Conceptualization: S.H.L., J.L.K. Data curation: J.H.L., H.K., J.W.C. Formal analysis: J.H.L., H.K. Funding acquisition: S.H.L. Methodology: H.Y.S., S.C.K. Project administration: W.H.P., J.K.R., S.K.L., A.M.L., Y.T.K. Visualization: J.H.L., H.K., J.W.C., H.Y.S., S.C.K. Writing - original draft: J.H.L. Writing - review & editing: J.H.L., H.K., J.W.C., S.H.L., J.L.K. Approval of final manuscript: all authors.
Table 1 Baseline Characteristics of the Patients
Characteristics | Data |
---|---|
Sex, male/female | 2/10 |
Age, mean±SD, yr | 61.7±9.1 |
Size, mean±SD, cm | 3.8±1.2 |
Location, head/body/tail | 5/2/5 |
Needle, 19G/22G | 7/5 |
TNM staging, III/IV | 5/7 |
Metastasis site, liver/lung/peritoneum | 8/5/3 |
1st line chemotherapy, No. (%) | |
FOLFIRINOX | 11 (91.7) |
Gemcitabine & nab-paclitaxel | 1 (8.3) |
Overall survival, mean (range), mo | 12.0 (1.6–34.7) |
G, gauge; FOLFIRINOX, oxaliplatin, 5-FU, irinotecan, and leucovorin.
Table 2 NDR between Core Biopsy Tissue and Organoid
Patient | Biopsy tissue | Organoid | Homo-match | Homo-non match | Het-match | Het-non match | NDR |
---|---|---|---|---|---|---|---|
SNU-3947 | SNU-3947-T | SNU-3947-TO | 37,703 | 407 | 41,375 | 5,161 | 6.58 |
SNU-4158 | SNU-4158-T | SNU-4158-TO | 38,252 | 272 | 43,345 | 4,266 | 5.27 |
SNU-4208 | SNU-4208-T | SNU-4208-TO | 38,464 | 385 | 39,069 | 5,583 | 7.15 |
SNU-4309 | SNU-4309-T | SNU-4309-TO | 37,192 | 1,208 | 40,724 | 1,336 | 3.16 |
SNU-4354 | SNU-4354-T | SNU-4354-TO | 38,213 | 381 | 43,184 | 3,665 | 4.74 |
SNU-4365 | SNU-4365-T | SNU-4365-TO | 38,771 | 277 | 44,183 | 4,438 | 5.38 |
SNU-4425 | SNU-4425-T | SNU-4425-TO | 39,074 | 220 | 43,149 | 4,742 | 5.69 |
SNU-4607 | SNU-4607-T | SNU-4607-TO | 38,451 | 1,210 | 39,854 | 3,614 | 5.80 |
Biopsy tissue and corresponding organoid: homo-match, tumor biopsy’s and organoid’s allele are homo; homo-non match, tumor biopsy’s allele is homo but organoid’s allele is hetero; hetero-match, tumor biopsy’s and organoid’s allele are hetero; het-non match, tumor biopsy’s allele is hetero but organoid’s allele is homo.

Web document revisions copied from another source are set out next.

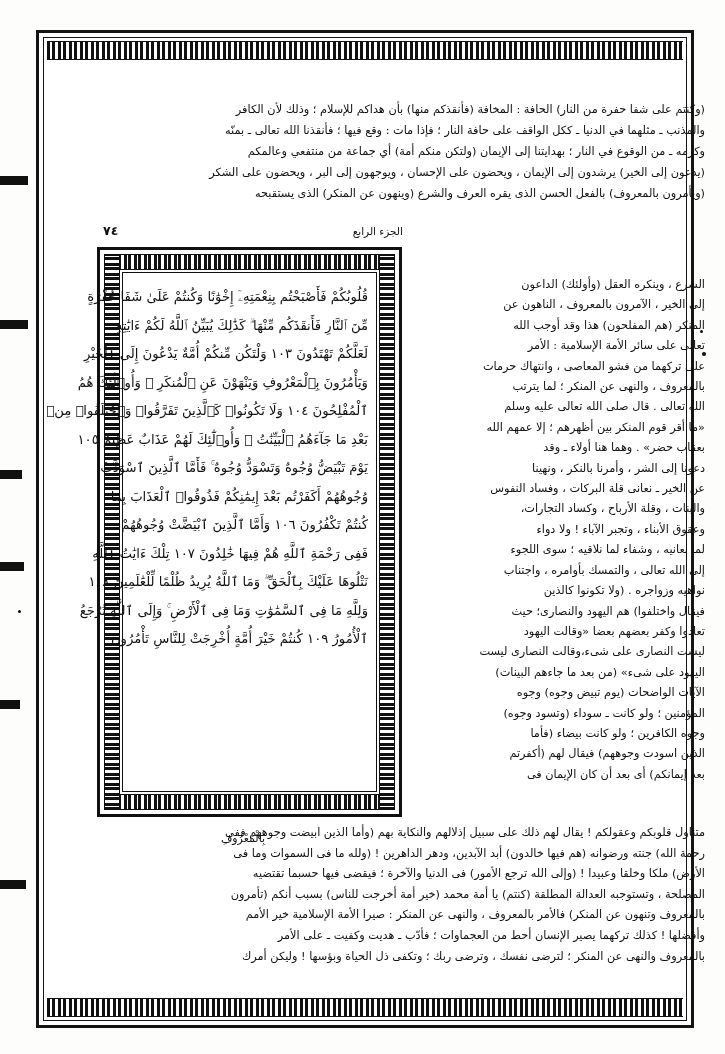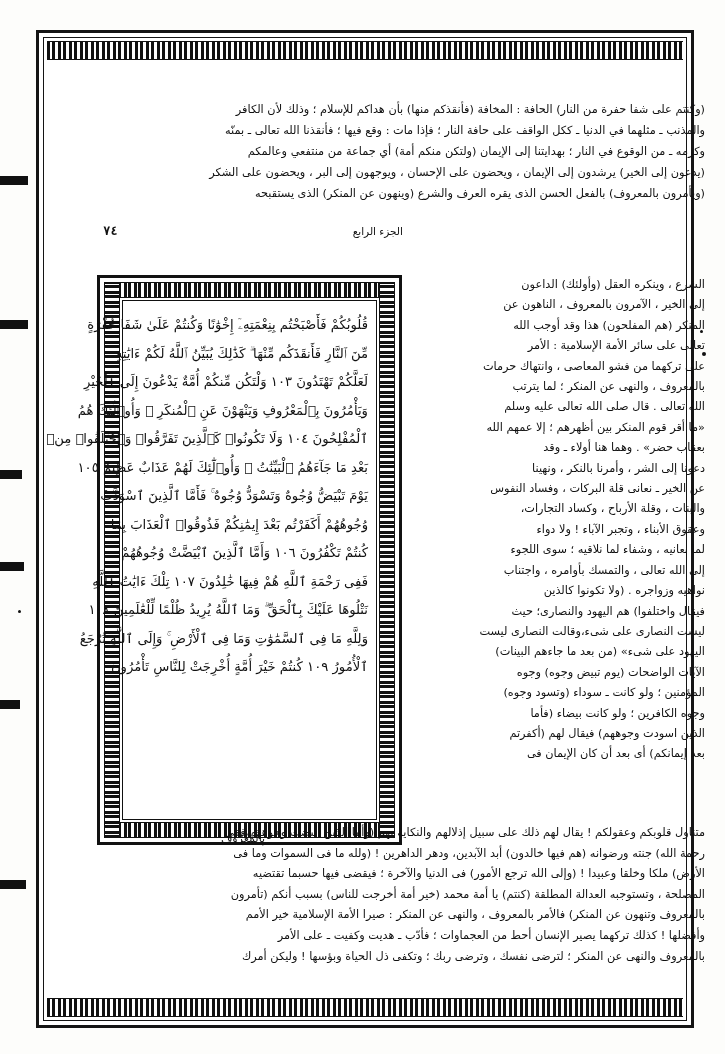"٧٤" .page-number { font-family: Liberation Mono, monospace -> none }
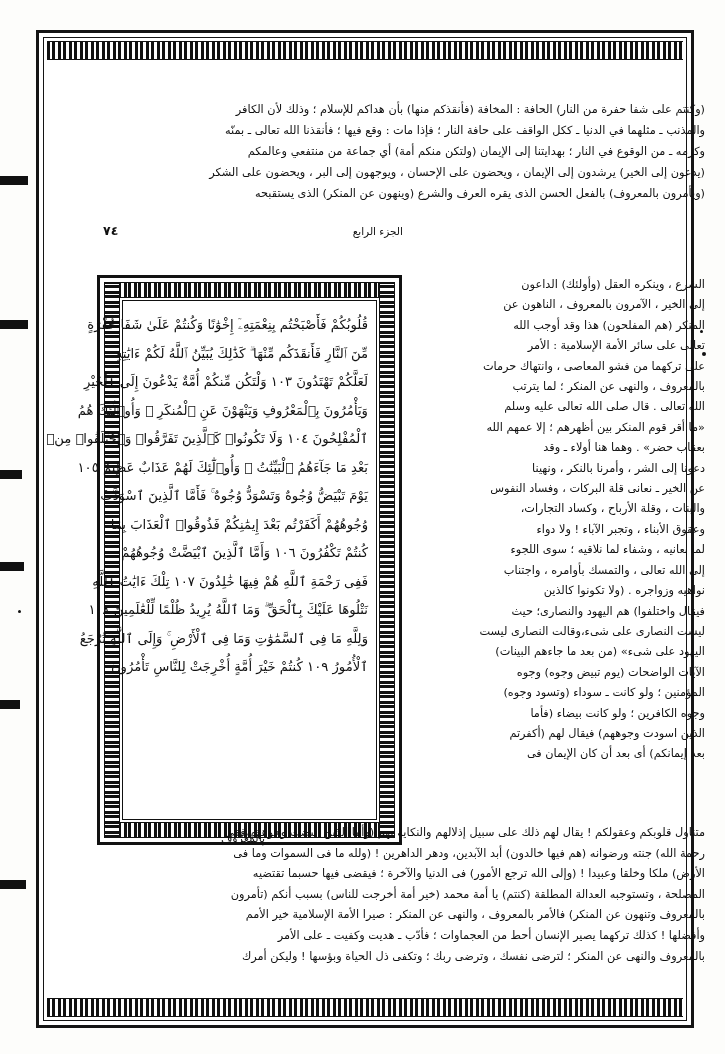"قُلُوبُكُمْ فَأَصْبَحْتُم بِنِعْمَتِهِۦٓ" .quran-box { margin-top: 28px -> none }
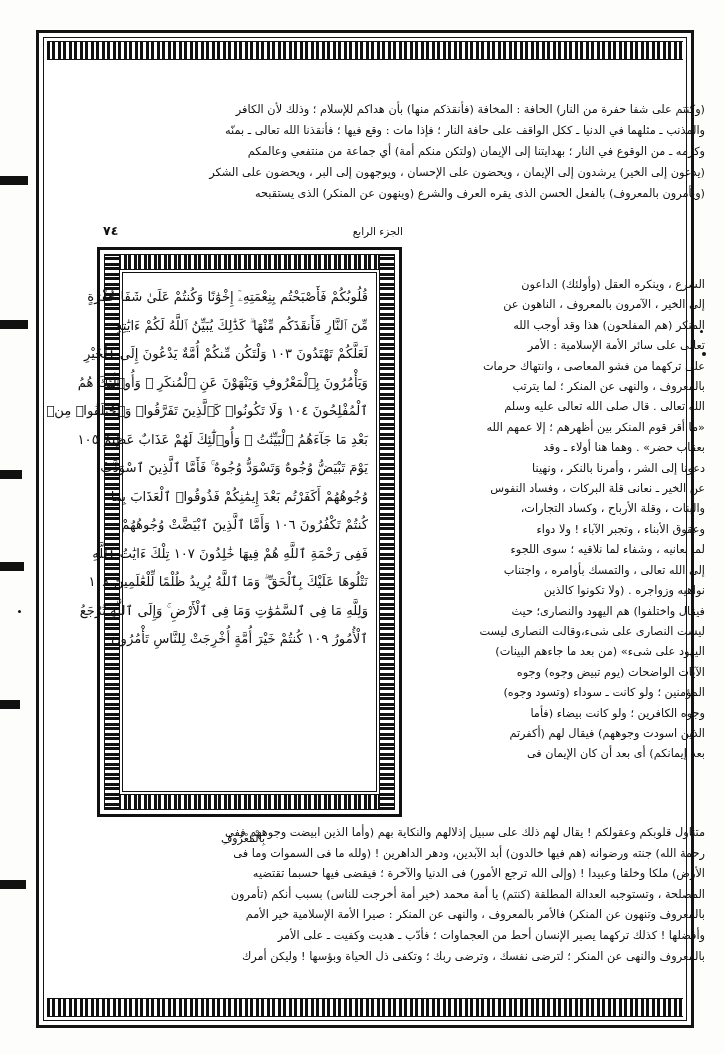"تعادوا وكفر بعضهم بعضا «وقالت" div { html: none -> <div>تعادوا وكفر بعضهم بعضا «وقالت اليهود</div> }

NDR, nonreference discordance rate.
Table 3 Spearman Correlation Coefficient Analysis
No. | Sample | AUC | OS, day | Sample ranking | d | d2 | |
---|---|---|---|---|---|---|---|
AUC | OS | ||||||
1 | SNU-4354-TO | 0.80 | 70 | 3 | 7 | –4 | 16 |
2 | SNU-4158-TO | 0.76 | 76 | 4 | 6 | –2 | 4 |
3 | SNU-4607-TO | 0.74 | 839 | 5 | 2 | 3 | 9 |
4 | SNU-4305-TO | 0.35 | 214 | 8 | 5 | 3 | 9 |
5 | SNU-4365-TO | 0.97 | 49 | 2 | 8 | –6 | 36 |
6 | SNU-4206-TO | 0.43 | 349 | 7 | 3 | 4 | 16 |
7 | SNU-4208-TO | 1.00 | 252 | 1 | 4 | –3 | 9 |
8 | SNU-4192-TO | 0.58 | 1,043 | 6 | 1 | 5 | 25 |
AUC, area under the curve; OS, overall survival; d, deviation; d2, standard deviation.
Spearman correlation coefficient (rs=0.48, moderate). Range and strength are: 0–0.2 (very weak), 0.2–0.4 (weak), 0.4–0.6 (moderate), 0.6–0.8 (strong), and 0.8–1.0 (very strong).